──────── DATA TO USE
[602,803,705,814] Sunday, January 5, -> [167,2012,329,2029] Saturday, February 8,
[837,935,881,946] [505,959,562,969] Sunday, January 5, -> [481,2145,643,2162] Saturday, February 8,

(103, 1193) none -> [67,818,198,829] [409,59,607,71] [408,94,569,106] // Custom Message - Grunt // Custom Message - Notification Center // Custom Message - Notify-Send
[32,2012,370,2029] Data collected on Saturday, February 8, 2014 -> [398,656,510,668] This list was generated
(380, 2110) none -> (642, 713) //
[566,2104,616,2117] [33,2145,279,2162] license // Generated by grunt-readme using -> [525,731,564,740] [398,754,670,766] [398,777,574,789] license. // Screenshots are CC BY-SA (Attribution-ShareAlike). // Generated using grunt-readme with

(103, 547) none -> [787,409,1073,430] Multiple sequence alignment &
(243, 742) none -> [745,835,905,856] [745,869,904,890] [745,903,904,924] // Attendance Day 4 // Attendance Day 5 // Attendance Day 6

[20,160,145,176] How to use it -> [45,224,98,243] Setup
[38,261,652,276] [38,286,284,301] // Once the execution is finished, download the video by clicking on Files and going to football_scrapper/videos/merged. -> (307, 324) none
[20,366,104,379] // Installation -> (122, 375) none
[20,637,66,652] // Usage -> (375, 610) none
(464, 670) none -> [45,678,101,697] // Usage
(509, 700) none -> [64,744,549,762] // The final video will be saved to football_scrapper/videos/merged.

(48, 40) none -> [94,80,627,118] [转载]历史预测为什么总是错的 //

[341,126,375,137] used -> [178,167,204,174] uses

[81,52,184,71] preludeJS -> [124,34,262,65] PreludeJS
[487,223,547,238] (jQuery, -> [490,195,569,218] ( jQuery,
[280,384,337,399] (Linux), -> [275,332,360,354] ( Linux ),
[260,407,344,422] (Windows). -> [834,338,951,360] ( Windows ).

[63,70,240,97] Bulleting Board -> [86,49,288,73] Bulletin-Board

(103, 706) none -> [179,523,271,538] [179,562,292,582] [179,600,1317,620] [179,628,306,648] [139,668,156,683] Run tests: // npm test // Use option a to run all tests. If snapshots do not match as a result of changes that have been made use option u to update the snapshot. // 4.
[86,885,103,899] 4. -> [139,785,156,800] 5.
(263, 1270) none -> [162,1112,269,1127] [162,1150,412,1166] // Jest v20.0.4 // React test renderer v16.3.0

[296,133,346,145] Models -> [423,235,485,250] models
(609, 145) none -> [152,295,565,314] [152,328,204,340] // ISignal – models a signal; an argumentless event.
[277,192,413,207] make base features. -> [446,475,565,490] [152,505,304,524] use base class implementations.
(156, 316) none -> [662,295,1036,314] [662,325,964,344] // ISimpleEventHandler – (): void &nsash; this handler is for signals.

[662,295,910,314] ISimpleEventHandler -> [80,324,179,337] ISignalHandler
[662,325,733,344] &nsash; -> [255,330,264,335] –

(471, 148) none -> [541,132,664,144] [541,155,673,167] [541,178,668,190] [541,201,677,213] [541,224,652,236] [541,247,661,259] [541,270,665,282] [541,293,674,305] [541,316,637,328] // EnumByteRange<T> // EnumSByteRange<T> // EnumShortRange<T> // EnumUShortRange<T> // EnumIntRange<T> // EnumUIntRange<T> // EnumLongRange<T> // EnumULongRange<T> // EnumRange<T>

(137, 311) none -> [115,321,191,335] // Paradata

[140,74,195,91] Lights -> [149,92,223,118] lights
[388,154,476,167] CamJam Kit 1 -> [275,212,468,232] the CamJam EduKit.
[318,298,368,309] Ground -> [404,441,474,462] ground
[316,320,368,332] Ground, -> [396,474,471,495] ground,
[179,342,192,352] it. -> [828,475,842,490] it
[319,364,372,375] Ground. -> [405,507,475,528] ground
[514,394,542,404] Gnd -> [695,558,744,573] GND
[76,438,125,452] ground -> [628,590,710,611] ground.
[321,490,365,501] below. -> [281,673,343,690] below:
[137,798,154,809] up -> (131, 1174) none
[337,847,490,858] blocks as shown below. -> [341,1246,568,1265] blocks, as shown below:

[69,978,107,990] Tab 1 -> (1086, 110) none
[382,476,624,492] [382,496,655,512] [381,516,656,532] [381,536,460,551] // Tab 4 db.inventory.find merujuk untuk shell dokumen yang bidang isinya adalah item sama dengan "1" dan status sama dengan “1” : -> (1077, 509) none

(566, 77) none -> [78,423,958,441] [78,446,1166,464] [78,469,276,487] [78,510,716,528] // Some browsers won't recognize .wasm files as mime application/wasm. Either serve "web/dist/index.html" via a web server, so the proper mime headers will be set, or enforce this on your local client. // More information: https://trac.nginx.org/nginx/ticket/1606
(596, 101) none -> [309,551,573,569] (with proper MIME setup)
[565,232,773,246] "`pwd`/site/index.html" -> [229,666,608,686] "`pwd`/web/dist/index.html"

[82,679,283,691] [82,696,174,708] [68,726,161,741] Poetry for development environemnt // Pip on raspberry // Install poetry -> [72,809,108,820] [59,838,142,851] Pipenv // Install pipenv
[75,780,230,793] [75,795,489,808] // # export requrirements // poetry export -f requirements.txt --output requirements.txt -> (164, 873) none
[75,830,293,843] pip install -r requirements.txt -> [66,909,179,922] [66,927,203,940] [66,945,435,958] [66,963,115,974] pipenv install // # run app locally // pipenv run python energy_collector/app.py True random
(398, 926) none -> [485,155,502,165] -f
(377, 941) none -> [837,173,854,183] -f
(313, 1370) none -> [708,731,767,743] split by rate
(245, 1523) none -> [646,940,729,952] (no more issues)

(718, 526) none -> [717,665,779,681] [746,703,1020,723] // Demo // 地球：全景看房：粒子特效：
────────────────
Now copy each line of the entries that mentions "poetry".

[TASK RESPONSE]:
[82,679,283,691] [82,696,174,708] [68,726,161,741] Poetry for development environemnt // Pip on raspberry // Install poetry -> [72,809,108,820] [59,838,142,851] Pipenv // Install pipenv
[75,780,230,793] [75,795,489,808] // # export requrirements // poetry export -f requirements.txt --output requirements.txt -> (164, 873) none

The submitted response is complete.